Neste ponto, basicamente resolvi o paradigma BTC L2 existente e os projetos representativos. Você pode sentir que me concentro em explicar a classificação BTC L2 e a possibilidade de desenvolvimento futuro, enquanto omiti a introdução e a ecologia de cada projeto. Isso não é importante O que é importante O mais importante é ver a direção do futuro, e o mais importante é seguir o caminho certo.
Imaginação BTC L2: dobramento multicamadas, LSD/LRT detona liquidez
Durante muito tempo, o BTC foi utilizado apenas como um único propósito de ouro digital e, juntamente com o USDT, tem sido utilizado como medida de valor e meio de negociação no mercado criptográfico.Embora o WBTC seja suficiente para o uso diário, após a inscrição , O BTC se tornou uma plataforma de emissão de ativos, seja uma camada de protocolo BRC20 e Ordinal, ou os vários tipos de BTC L2 que estão crescendo, todos significam que o próprio BTC ultrapassou sua função única anterior. Mesmo como taxa de manuseio, também gera novos pontos de crescimento devido à emissão, emissão e transferência de ativos.
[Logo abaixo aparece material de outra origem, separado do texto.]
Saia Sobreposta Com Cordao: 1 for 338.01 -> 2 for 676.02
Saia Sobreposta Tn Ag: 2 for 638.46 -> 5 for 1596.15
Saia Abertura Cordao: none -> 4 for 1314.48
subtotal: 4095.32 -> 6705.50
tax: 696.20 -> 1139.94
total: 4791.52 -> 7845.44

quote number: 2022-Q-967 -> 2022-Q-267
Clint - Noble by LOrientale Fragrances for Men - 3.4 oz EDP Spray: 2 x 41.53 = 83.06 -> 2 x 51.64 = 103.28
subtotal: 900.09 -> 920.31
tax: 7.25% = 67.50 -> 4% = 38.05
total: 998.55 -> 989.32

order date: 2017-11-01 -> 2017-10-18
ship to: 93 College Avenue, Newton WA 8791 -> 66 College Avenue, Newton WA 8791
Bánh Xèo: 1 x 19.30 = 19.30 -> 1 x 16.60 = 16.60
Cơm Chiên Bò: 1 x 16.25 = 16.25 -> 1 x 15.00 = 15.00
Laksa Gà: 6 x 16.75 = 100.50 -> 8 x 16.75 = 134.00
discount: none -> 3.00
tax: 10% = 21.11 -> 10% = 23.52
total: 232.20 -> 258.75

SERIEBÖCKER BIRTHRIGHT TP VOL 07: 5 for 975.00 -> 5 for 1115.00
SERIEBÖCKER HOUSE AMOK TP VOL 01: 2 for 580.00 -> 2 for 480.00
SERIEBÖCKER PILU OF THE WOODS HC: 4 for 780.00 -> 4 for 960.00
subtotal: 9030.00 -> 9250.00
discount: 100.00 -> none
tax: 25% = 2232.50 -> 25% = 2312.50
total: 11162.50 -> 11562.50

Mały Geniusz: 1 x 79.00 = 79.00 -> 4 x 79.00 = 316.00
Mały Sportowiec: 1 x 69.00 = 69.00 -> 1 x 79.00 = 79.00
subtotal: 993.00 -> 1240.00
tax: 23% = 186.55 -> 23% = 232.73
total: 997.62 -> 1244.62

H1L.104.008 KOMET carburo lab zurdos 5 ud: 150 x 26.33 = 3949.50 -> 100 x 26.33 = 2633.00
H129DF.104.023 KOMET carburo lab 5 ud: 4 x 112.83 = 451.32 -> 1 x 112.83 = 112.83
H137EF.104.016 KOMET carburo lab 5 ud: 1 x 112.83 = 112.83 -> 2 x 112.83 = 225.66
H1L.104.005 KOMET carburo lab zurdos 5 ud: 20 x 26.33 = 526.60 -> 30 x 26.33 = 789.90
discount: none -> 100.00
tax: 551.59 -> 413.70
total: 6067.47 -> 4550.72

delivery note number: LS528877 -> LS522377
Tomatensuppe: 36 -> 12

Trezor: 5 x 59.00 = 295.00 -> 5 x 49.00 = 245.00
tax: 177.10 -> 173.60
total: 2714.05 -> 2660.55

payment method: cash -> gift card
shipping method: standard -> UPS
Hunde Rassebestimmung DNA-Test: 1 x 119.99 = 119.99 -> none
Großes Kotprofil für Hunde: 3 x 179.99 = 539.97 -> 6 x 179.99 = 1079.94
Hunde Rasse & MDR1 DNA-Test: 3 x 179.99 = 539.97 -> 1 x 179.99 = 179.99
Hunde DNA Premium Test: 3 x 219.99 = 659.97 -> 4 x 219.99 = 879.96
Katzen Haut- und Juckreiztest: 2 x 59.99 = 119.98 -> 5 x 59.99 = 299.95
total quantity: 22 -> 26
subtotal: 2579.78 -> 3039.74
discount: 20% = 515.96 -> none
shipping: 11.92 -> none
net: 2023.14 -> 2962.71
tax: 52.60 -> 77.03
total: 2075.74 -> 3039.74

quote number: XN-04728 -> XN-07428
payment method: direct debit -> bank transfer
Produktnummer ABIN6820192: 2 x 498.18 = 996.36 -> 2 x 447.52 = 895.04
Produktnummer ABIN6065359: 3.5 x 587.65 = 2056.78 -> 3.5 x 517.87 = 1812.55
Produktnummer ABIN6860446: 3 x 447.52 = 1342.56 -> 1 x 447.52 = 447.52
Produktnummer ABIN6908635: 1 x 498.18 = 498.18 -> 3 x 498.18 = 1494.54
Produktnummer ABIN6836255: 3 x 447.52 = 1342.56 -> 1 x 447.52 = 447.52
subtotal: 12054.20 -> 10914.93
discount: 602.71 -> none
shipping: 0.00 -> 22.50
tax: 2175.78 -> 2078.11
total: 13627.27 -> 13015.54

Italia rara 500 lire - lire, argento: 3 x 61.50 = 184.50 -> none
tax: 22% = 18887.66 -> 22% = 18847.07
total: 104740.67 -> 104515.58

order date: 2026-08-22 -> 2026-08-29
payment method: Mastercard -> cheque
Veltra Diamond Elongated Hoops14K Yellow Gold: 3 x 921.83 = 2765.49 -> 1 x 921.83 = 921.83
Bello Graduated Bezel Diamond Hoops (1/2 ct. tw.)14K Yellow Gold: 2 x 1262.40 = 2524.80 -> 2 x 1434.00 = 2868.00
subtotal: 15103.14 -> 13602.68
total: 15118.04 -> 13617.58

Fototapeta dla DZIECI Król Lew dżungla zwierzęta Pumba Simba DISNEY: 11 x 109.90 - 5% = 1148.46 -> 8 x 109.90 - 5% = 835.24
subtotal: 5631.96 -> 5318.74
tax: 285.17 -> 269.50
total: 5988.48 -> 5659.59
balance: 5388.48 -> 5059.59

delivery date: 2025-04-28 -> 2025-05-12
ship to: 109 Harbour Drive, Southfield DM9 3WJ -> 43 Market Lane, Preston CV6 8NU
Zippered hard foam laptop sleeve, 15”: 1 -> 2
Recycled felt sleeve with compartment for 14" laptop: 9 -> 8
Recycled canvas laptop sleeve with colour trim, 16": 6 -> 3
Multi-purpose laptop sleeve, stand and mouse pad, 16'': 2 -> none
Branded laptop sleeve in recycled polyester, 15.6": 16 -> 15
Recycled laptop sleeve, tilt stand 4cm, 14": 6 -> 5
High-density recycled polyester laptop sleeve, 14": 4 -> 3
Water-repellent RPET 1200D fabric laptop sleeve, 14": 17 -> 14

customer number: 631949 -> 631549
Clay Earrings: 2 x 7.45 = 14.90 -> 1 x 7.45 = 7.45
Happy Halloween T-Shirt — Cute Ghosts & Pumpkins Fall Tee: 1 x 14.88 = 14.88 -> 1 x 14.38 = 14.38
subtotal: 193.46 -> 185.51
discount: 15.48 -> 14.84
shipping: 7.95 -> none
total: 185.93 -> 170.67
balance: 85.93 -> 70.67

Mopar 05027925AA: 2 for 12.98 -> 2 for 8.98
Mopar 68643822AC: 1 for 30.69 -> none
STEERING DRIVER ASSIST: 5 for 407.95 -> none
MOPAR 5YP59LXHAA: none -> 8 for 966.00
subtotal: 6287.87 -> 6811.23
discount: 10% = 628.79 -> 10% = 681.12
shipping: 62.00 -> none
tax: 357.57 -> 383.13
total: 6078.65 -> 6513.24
Você pode continuar imaginando que a maior parte do BTC não está ativo e é simplesmente usado como reserva de valor.No entanto, depois que a recompensa da mineração for reduzida pela metade e a adoção do ETF à vista BTC for sobreposta, o BTC precisa aprender como sobreviver após a conversão do ETH. para PoS, como o efeito de alavancagem do LSD /LRT, o valor de mercado atual do BTC é de cerca de um trilhão de dólares americanos. Se uma grande quantidade de BTC for prometida para L2, sua eficiência de capital será reduzida. Referindo-se à ideia de Blast, L2 que rende juros pode atrair investidores de varejo e fundos para investir nele, e o próprio BTC O valor é suficiente para suportar dez ou dezenas de vezes de alavancagem.Seria uma pena não usá-lo como um produto vinculado ao LSD/LRT.